As a copilot, if it can assist us in our daily work, it makes sense for its operational scope to encompass tools, platforms, and processes. However, do we truly need a copilot to write change processes or audit risks?

At this juncture, a copilot transcends mere assistance and becomes an agent.

The key distinction lies in their roles: primary and secondary.

• A copilot is just an assistant, following instructions and providing feedback during complex executions.

• An agent has a subjective initiative and selects tools to achieve goals based on requirements.

4

2. Agent-Based O&M Diagnosis Project Framework

In the previous two articles, we explored some basic applications using LangChain. In this article, we will construct an agent project framework based on LangChain specifically for O&M diagnosis. For readers unfamiliar with LangChain, here is a brief introduction: LangChain is a project tool designed to explore, develop, and facilitate the use of large language models for programming, creative tasks, and automation.

Let's consider a fully open source HDFS cluster as our diagnostic target.

First, let's analyze our daily O&M diagnosis scenarios:

  1. Issue Feedback: We receive reports of reduced traffic and abnormal functions.
  2. Log Troubleshooting: We examine logs related to these functions, checking for errors and continuing troubleshooting based on those errors.
  3. Machine or Instance Access: Using error clues from the logs, we log on to the corresponding O&M entity and execute commands to confirm the root cause or gather further troubleshooting clues.

In some cases, steps 2 and 3 may repeat, and step 3 does not need exclusively target Linux OS — it can apply to other types of O&M objects as well.

LangChain, a framework that integrates tools with large models, operates based on its core principle: Reasoning and Acting (ReAct). For further details on this principle, refer to the first article in this series.

Let's discuss O&M diagnostic scenarios and how we can build an agent based on LangChain.

First, based on our analysis of previous scenarios, we recognize the need for two tools: one to check logs and another to execute commands. Consequently, we've developed these tools:

Parameter Purpose
exec_command(command, host, timeout) Execute shell commands on any machine.
get_namenodes() Obtain the namenode list of the current cluster.
hdfs_touchz() Run touchz in an HDFS cluster to check whether the cluster is writable.
namenode_log(host) Retrieve the most recent 30 lines from the specified namenode log. If the content exceeds 2,000 characters, truncate it.
get_local_disk_free(host) Run the df command on the specified machine to view the disk capacity and return the result.

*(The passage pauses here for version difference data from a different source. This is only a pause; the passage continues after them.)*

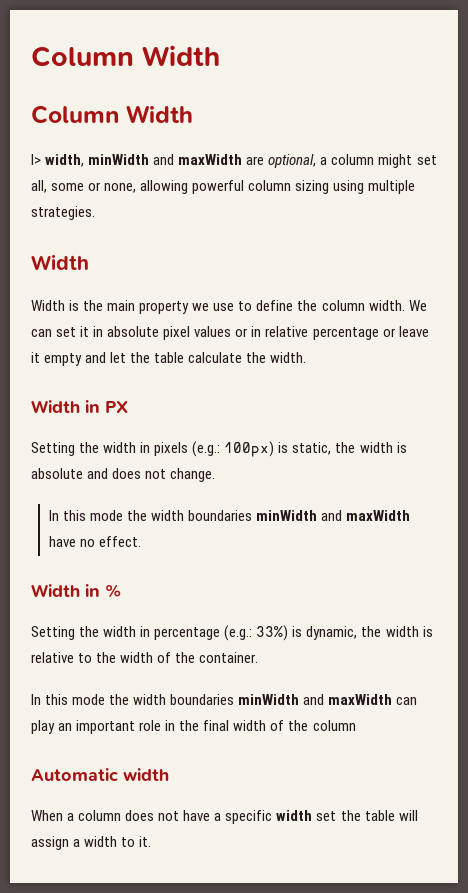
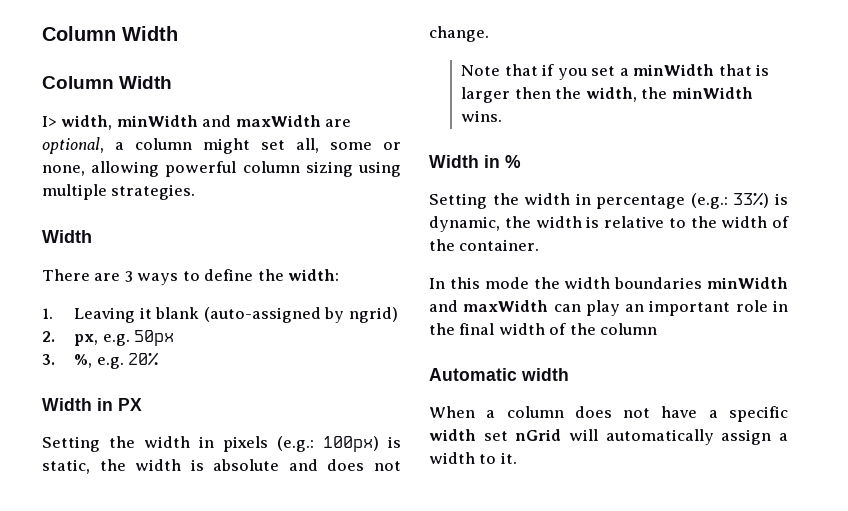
- Width is the main property we use to define the column width. We can set it in absolute pixel values or in relative percentage or leave it empty and let the table calculate the width.
+ There are 3 ways to define the width:
+ 1. Leaving it blank (auto-assigned by ngrid)
+ 2. px, e.g. 50px
+ 3. %, e.g. 20%
- In this mode the width boundaries minWidth and maxWidth have no effect.
+ Note that if you set a minWidth that is larger then the width, the minWidth wins.
- When a column does not have a specific width set the table will assign a width to it.
+ When a column does not have a specific width set nGrid will automatically assign a width to it.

To facilitate in-depth exploration, the diagnostic tool code is open sourced as follows:
https://github.com/alibaba/sreworks-ext/blob/master/aibond/cases/hdfs-analyse/hdfscluster.py

Now, some of you might wonder: since we already have exec_command, which can execute any command, why bother creating specific tools like namenode_log and get_local_disk_free? In practice, we've discovered that more specialized tools yield better results. Foundation models share a common trait with humans: while most O&M problems can be solved using Linux commands, encapsulating O&M tools serves a purpose. It reduces the need to remember numerous commands, allowing O&M experts to focus on critical issues without worrying about missing symbols in recently entered commands.

If you examine the code closely, you will notice a detail: our tools are not identical to the native tools of LangChain. We have introduced the concept of classes atop the LangChain framework. As a result, our tools are no longer mere common functions; they can now instantiate classes.

In the first article, we introduced the concept of object-oriented AI programming. At that time, you might not have fully grasped its significance. Now, let's explore an example that highlights the advantages of this approach.

Consider an HDFS cluster where direct logon to each node is not feasible. Instead, you must first log on to a jump server and then access individual machines. Consequently, every function call must include the IP address of the jump server. For instance, the function for querying logs would transform into the following:

namenode_log(gateway_host, host)

Consider this scenario: when programming, if a function has two input parameters with similar formats, it is easy to make mistakes in variable positions without the aid of an IDE prompt.

The same issue arises with foundation models. Therefore, object-oriented function calls are also beneficial for foundation models. By writing functions in an object-oriented manner, we can increase the success rate of function calls by these models.

cluster = new HDFSCluster(gateway_host)
cluster.namenode_log(host)

3. HDFS Cluster Agent Diagnostic Practice

Now that we have constructed a basic agent project framework, let's put it to the test and determine if it effectively addresses our needs. We will start by intentionally creating a fault and then observe whether the agent can identify it.

For this practice series, we will use a three-node HDFS cluster obtained through the quick build function of the purchased open source big data platform E-MapReduce.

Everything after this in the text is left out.